A “Markov process” or “Markov chain” is a sequence of random states in which the probability of what comes at the next time step depends only on the current state and not on anything earlier. Thus the model only cares that the current state is phoneme state AY-1 in the word “white.” It doesn’t care if the previous state was W-3 or AY-1.
The Markov model is “hidden” because all that the computer gets to see directly are the sound spectra. The computer cannot see the phoneme state AY-1 directly—it can only estimate the probability of state AY-1 based on the observed sound spectra.
Researchers at IBM pioneered the use of hidden Markov models for speech recognition in the early 1970s. The recognition algorithm searches for the sequence of states in the speech model that best explains the observed sounds. Carrying out that search efficiently involves a process called belief propagation.
6. A dicey game: Belief propagation
A dice game illustrates how belief propagation works.
The game involves two dice. One is a fair die that is equally likely to land on each number from 1 to 6. The other die is loaded so that it always lands on the same number, but we do not know what that number is. The dice are rolled repeatedly, and we are told only their sum each time. Our task is to determine the numbers that the dice showed.
Before the first roll, we know nothing about which number the loaded die always shows. We believe each number to be equally likely. We can represent our beliefs for the two dice with a grid colored to show the uniform probabilities for each combination of numbers:
The first roll has a sum of 9. We know there are four ways to get that total with the two dice: 3+6, 4+5, 5+4, or 6+3. We now know the loaded die could not be a 1 or 2.
We update our belief about the loaded die: 1 and 2 have zero probability, and 3, 4, 5 and 6 each have 25 percent probability.
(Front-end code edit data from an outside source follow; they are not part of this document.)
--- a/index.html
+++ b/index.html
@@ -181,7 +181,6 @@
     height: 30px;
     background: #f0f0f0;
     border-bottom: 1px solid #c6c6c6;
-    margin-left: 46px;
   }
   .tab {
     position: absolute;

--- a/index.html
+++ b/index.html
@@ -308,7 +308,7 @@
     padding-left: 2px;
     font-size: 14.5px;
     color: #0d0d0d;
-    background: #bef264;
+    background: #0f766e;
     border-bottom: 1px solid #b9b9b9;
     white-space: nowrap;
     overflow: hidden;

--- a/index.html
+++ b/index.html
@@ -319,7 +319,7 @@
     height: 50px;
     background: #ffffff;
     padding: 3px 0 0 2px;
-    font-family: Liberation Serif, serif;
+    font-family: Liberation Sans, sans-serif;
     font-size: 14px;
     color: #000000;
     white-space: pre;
We can propagate this belief forward to the next roll.
The second roll has a sum of 8. We learn nothing new about the loaded die because all the possibilities (3, 4, 5, 6) can combine with a fair die to make 8. We propagate our belief about the loaded die to the next roll.
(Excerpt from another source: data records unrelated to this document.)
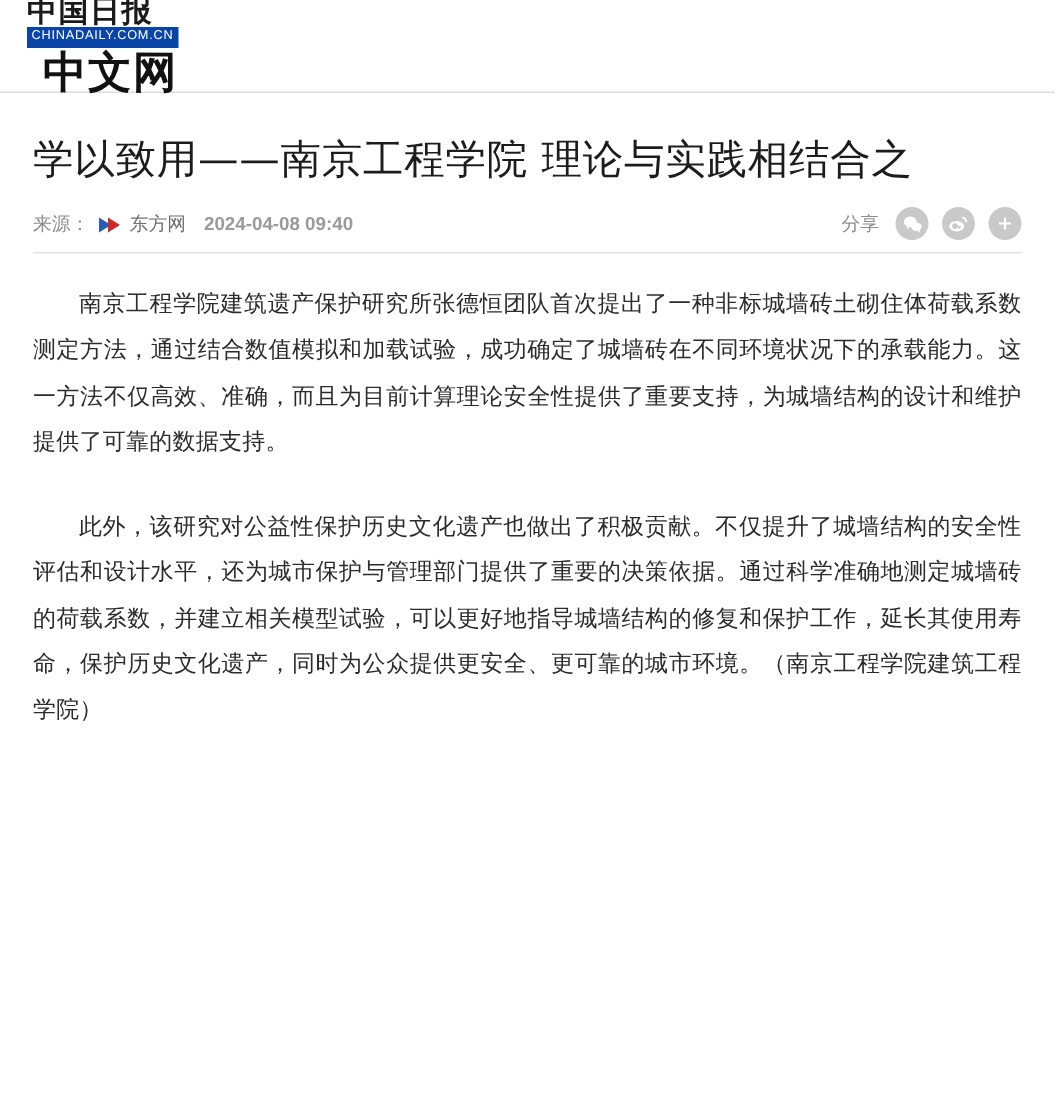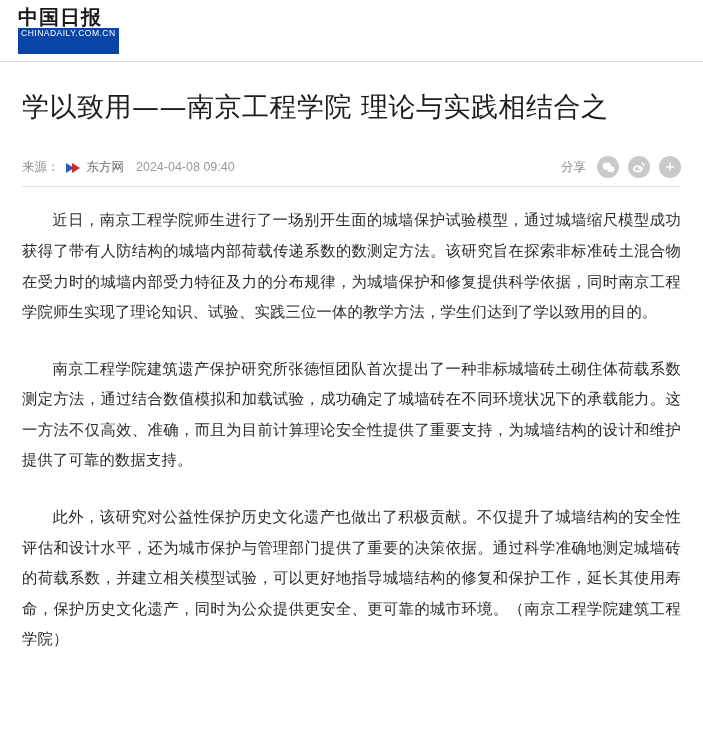--- a/index.html
+++ b/index.html
@@ -58,7 +58,7 @@
     font-size: 8.5px;
     font-family: "Liberation Sans", sans-serif;
     letter-spacing: 0.5px;
-    padding: 1px 3px 16px 3px;
+    padding: 1px 3px 3px 3px;
     line-height: 1.1;
     white-space: nowrap;
   }

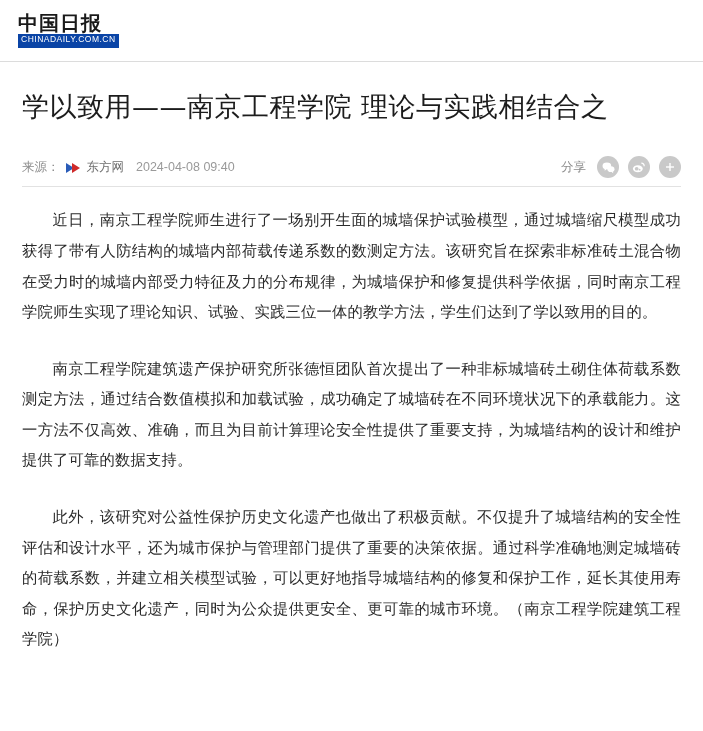--- a/index.html
+++ b/index.html
@@ -192,6 +192,7 @@
         <div class="logo-cn">中国日报</div>
         <div class="logo-badge">CHINADAILY.COM.CN</div>
       </div>
+      <div class="logo-right">中文网</div>
     </div>
   </div>
 

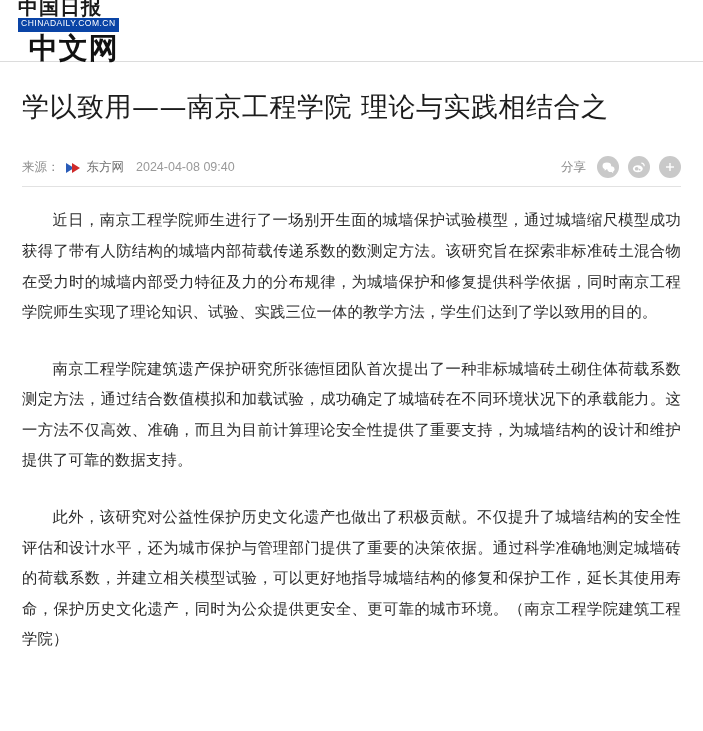--- a/index.html
+++ b/index.html
@@ -93,7 +93,7 @@
   }
 
   .meta-bar {
-    margin-top: 28px;
+    margin-top: 10px;
     display: flex;
     align-items: center;
     font-size: 12.5px;

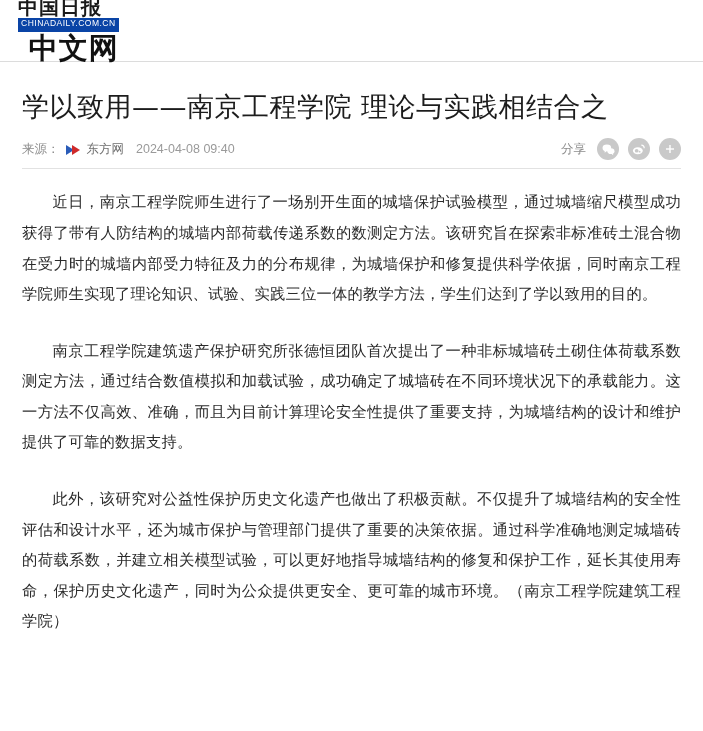--- a/index.html
+++ b/index.html
@@ -131,7 +131,7 @@
     border-bottom: 5px solid transparent;
   }
   .source-name { color: #6f6f6f; }
-  .pub-time { color: #9a9a9a; margin-left: 6px; }
+  .pub-time { color: #9a9a9a; margin-left: 6px; font-weight: bold; }
 
   .meta-right {
     margin-left: auto;

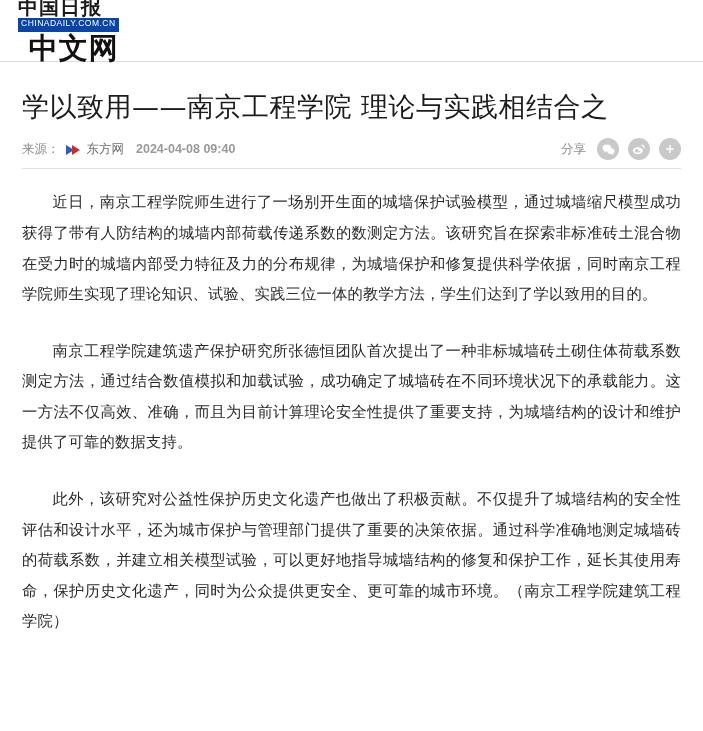--- a/index.html
+++ b/index.html
@@ -242,7 +242,6 @@
     <div class="divider"></div>
 
     <div class="body-text">
-      <p>近日，南京工程学院师生进行了一场别开生面的城墙保护试验模型，通过城墙缩尺模型成功获得了带有人防结构的城墙内部荷载传递系数的数测定方法。该研究旨在探索非标准砖土混合物在受力时的城墙内部受力特征及力的分布规律，为城墙保护和修复提供科学依据，同时南京工程学院师生实现了理论知识、试验、实践三位一体的教学方法，学生们达到了学以致用的目的。</p>
       <p>南京工程学院建筑遗产保护研究所张德恒团队首次提出了一种非标城墙砖土砌住体荷载系数测定方法，通过结合数值模拟和加载试验，成功确定了城墙砖在不同环境状况下的承载能力。这一方法不仅高效、准确，而且为目前计算理论安全性提供了重要支持，为城墙结构的设计和维护提供了可靠的数据支持。</p>
       <p>此外，该研究对公益性保护历史文化遗产也做出了积极贡献。不仅提升了城墙结构的安全性评估和设计水平，还为城市保护与管理部门提供了重要的决策依据。通过科学准确地测定城墙砖的荷载系数，并建立相关模型试验，可以更好地指导城墙结构的修复和保护工作，延长其使用寿命，保护历史文化遗产，同时为公众提供更安全、更可靠的城市环境。（南京工程学院建筑工程学院）</p>
     </div>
The third roll has a sum of 5. We now know the loaded die must be either 3 or 4 because 5 and 6 are too big.
Again we update our beliefs accordingly and propagate them forward to the next dice roll.
The fourth roll has a sum of 10. We now know the loaded die must be 4 because the only other remaining possibility, 3, is too small.
As well as updating our beliefs to reflect this certainty about the loaded die, we can now propagate our beliefs backward and infer the number on the fair die in each of the rolls.
As well as illustrating the general idea of belief propagation, this example has also shown how the technique can separate two “signals” (the numbers on the dice) given some knowledge about how the signals behave over time (in this case, that the loaded die never changes).